What kind of OBDII dongle do you have? Can you get an app for it? The type I have uses the Torque app (Android) on my phone and it really was "plug-n-play".
 
Well, I got the techstream ODB2 reader and software via amazon. Then I lost about 10 hours over the last week trying to convince it to play nice with my computer. I tried every hack I could find and have done everything but format or setup a virtual machine. Sick of that fight, I decided to crank up the tb adjustment bolts today, 3 turns.

So far so good : somewhat improved ride. Hub to fender measurements are better by 1/2" all around, higher in front and lower in back.

I will get a pressure reading Monday or Tuesday with a buddy's reader.

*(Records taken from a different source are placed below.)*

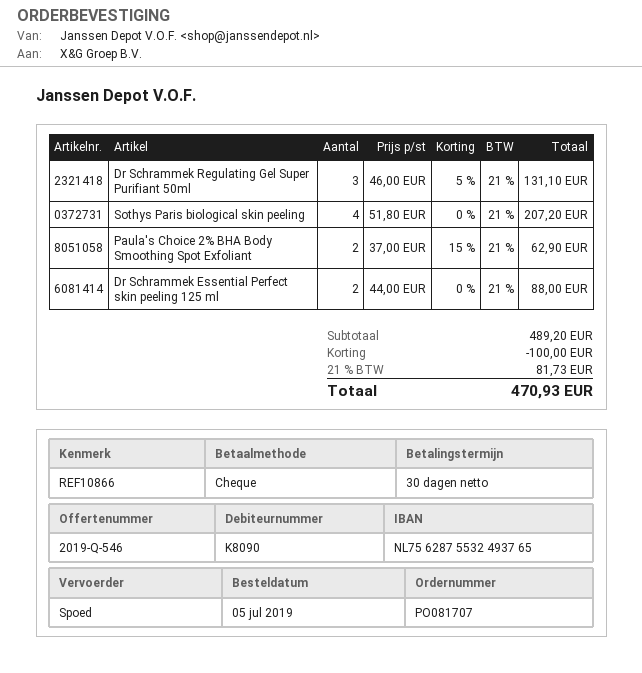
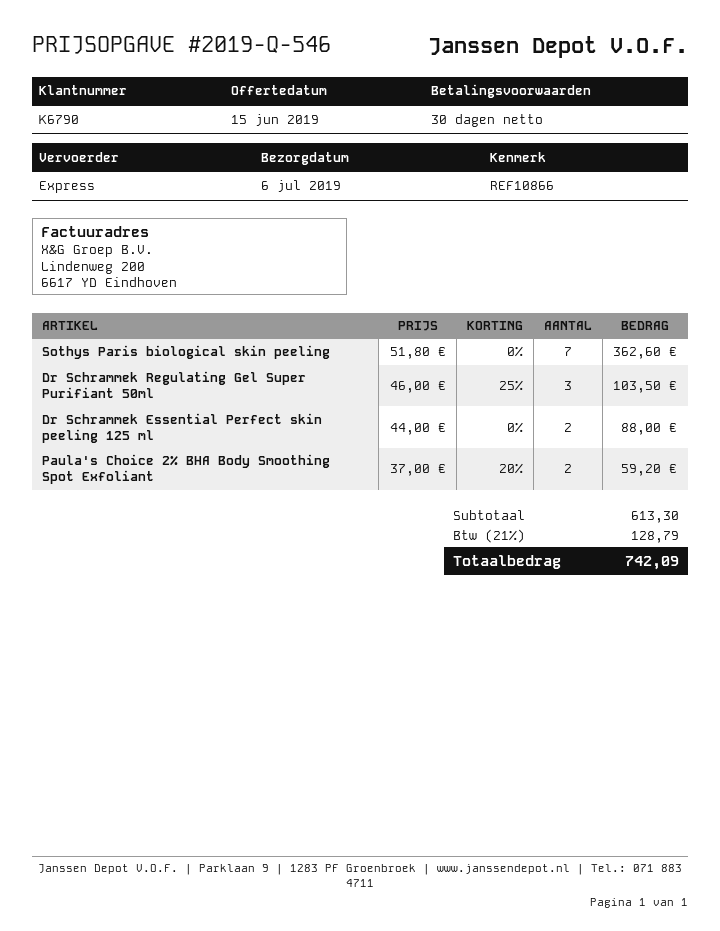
customer number: K8090 -> K6790
Dr Schrammek Regulating Gel Super Purifiant 50ml: 3 x 46.00 - 5% = 131.10 -> 3 x 46.00 - 25% = 103.50
Sothys Paris biological skin peeling: 4 x 51.80 = 207.20 -> 7 x 51.80 = 362.60
Paula's Choice 2% BHA Body Smoothing Spot Exfoliant: 2 x 37.00 - 15% = 62.90 -> 2 x 37.00 - 20% = 59.20
subtotal: 489.20 -> 613.30
discount: 100.00 -> none
tax: 21% = 81.73 -> 21% = 128.79
total: 470.93 -> 742.09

While under the truck, I noticed my adjustment bolts don't have the same kind of offset measurement shown in the FSM. this spec shows the bolt head the be several mm subflysh. Mine are several proud from the framework. Turning the bolt helped a bit. Pic show before 3 turns CW. Should I be worried about this?
You're thinking about this too much. There was another member who tried adjusting his TB to that image and screwed his system up by under loading the hydraulics (too much TB spring). Honestly, all you have to do is adjust the TBs as per the numerous AHC specific FSM procedures previously posted. If you follow that image in your post from some random FSM page you will chronically under load your AHC and it won't work as designed. Also, the height sensors set the height, did you measure height after adjusting TBs and starting the vehicle so it could relevel? I'm not sure how you can get a 1/2 inch height increase without adjusting the sensors.